Koniec spotkania. Pierwsza połowa zdecydowanie dla GKS-u, a druga dla Termaliki. Remis wydaje się zasłużonym rezultatem. Zapraszamy na kolejne relacje na żywo prosto z Bukowej.
Już trzecia akcja z udziałem popularnego "Ziela" i trzeci raz było groźnie pod polem karnym.
Tylko boczna siatka po uderzeniu z pola karnego Zielińskiego.
Trzy minuty doliczone.
Wolno, bardzo wolno rozgrywa Termalica. Chyba wszyscy pogodzili się już z nieuchronnym remisem.
Sporo niedokładności i chaosu w grze. Przy piłce Termalica, która do końca będzie walczyć o komplet punktów. Gospodarze nie mają już chyba siły i skupiają się głównie na destrukcji.
Ostatnia zmiana w meczu. Michał Zieliński wchodzi za Goncerza.
Fura szczęścia GKS-u. Dośrodkowanie z lewej strony trafiło do Ceglarza, który kropnął minimalnie obok słupka.
Schodzi Schulmeister, w jego miejsce Emil Drozdowicz.

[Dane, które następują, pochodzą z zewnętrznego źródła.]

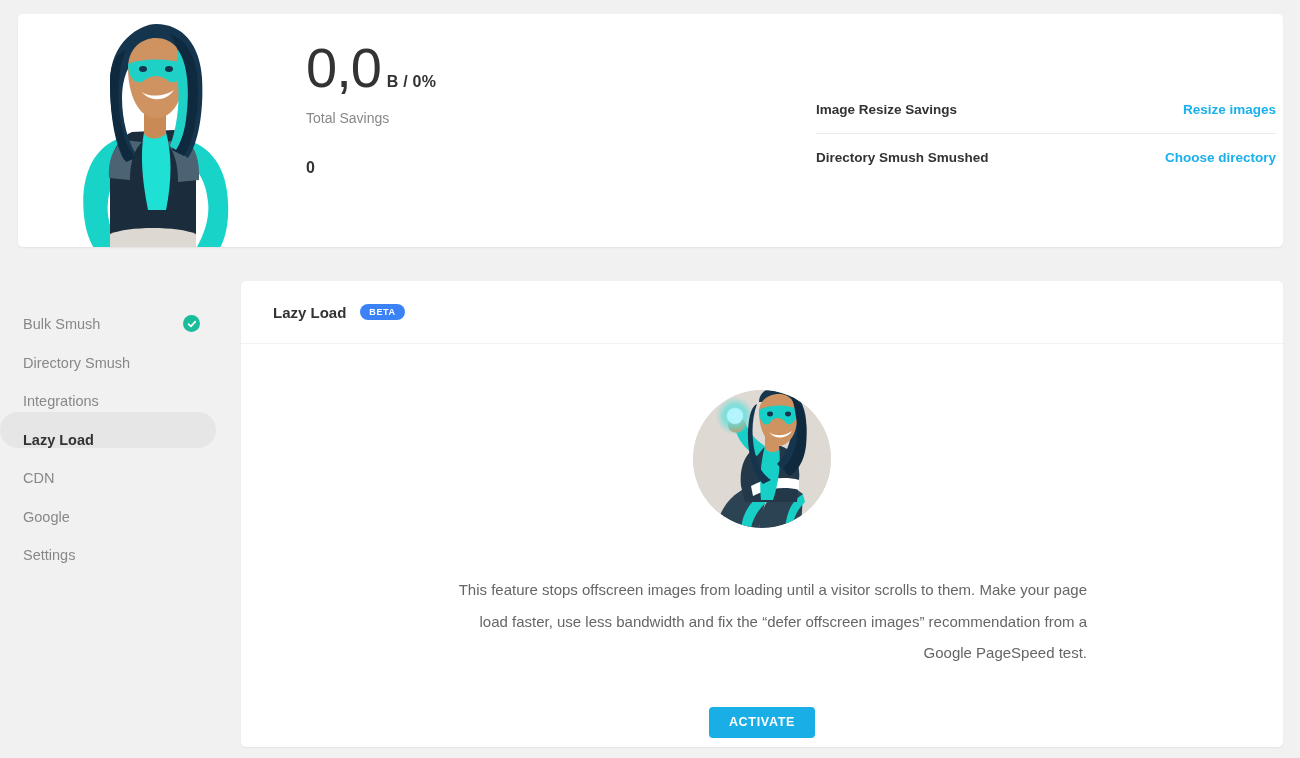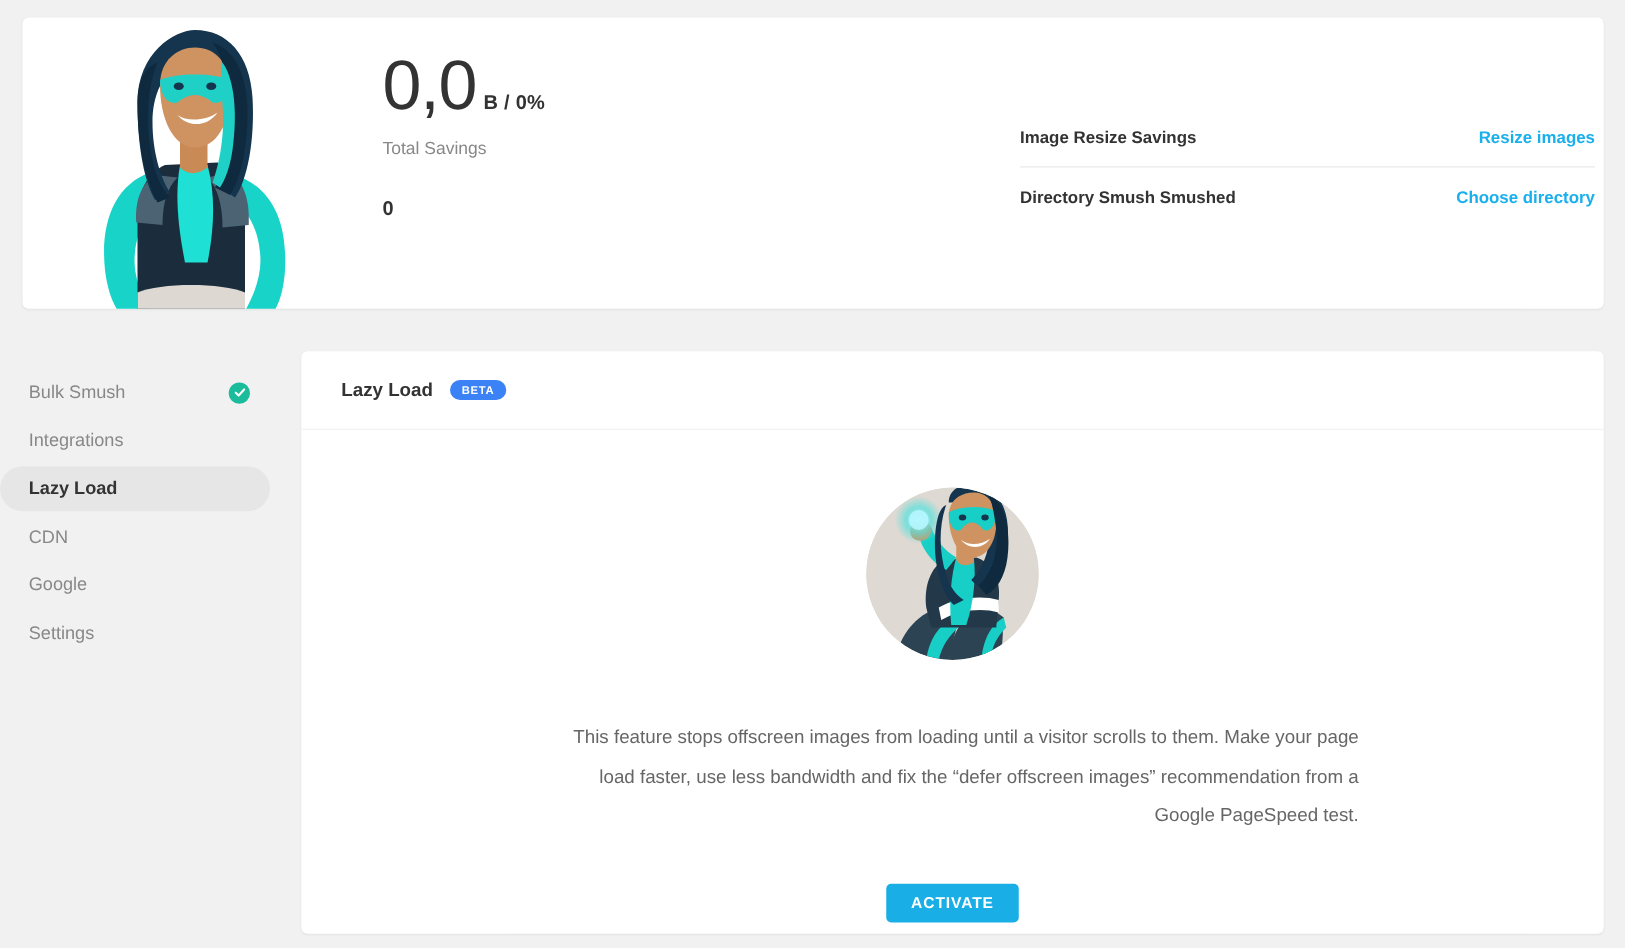--- a/index.html
+++ b/index.html
@@ -94,21 +94,21 @@
 
   
   .sidebar {
     position: absolute;
     left: 0px; top: 296px;
     width: 216px;
   }
   .nav-item {
     position: relative;
     display: flex;
-    align-items: center;
+    align-items: flex-end;
     justify-content: space-between;
     height: 36px;
     padding: 0 16px 0 23px;
     margin-bottom: 2.5px;
     border-radius: 18px;
     cursor: pointer;
   }
   .nav-label {
     font-size: 14.5px;
     color: #888888;
@@ -267,20 +267,23 @@
   </div>
 
   <nav class="sidebar">
     <div class="nav-item">
       <span class="nav-label">Bulk Smush</span>
       <span class="check-badge">
         <svg width="10" height="10" viewBox="0 0 10 10">
             <path d="M1.6 5.2 L3.9 7.4 L8.3 2.6" stroke="#ffffff" stroke-width="1.7" fill="none" stroke-linecap="round" stroke-linejoin="round"></path>
           </svg>
       </span>
+    </div>
+    <div class="nav-item">
+      <span class="nav-label">Directory Smush</span>
     </div>
     <div class="nav-item">
       <span class="nav-label">Integrations</span>
     </div>
     <div class="nav-item active">
       <span class="nav-label">Lazy Load</span>
     </div>
     <div class="nav-item">
       <span class="nav-label">CDN</span>
     </div>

Niezbyt dobrze radzi sobie na prawym skrzydle Chwalibogowski, który ma wyraźne problemy z mijaniem obrońców.
Wysoko nad bramką strzelał Biskup.
Świetna sytuacja GieKSy! Po rzucie rożnym z 11 metrów główkował Goncerz, ale piłkę na linii wyłapał bramkarz Termaliki.
Kolejna zmiana u gospodarzy. Grzegorz Fonfara wchodzi za Cholerzyńskiego.
Niecieczanie w natarciu. Samobójcza bramka wyraźnie podłamała podopiecznych Kazimierza Moskala, którzy są teraz mocno stłamszeni. Jeszcze może być ciekawie,
Przeciętny Figiel opuszcza boisko, w jego miejsce Bartłomiej Chwalibogowski.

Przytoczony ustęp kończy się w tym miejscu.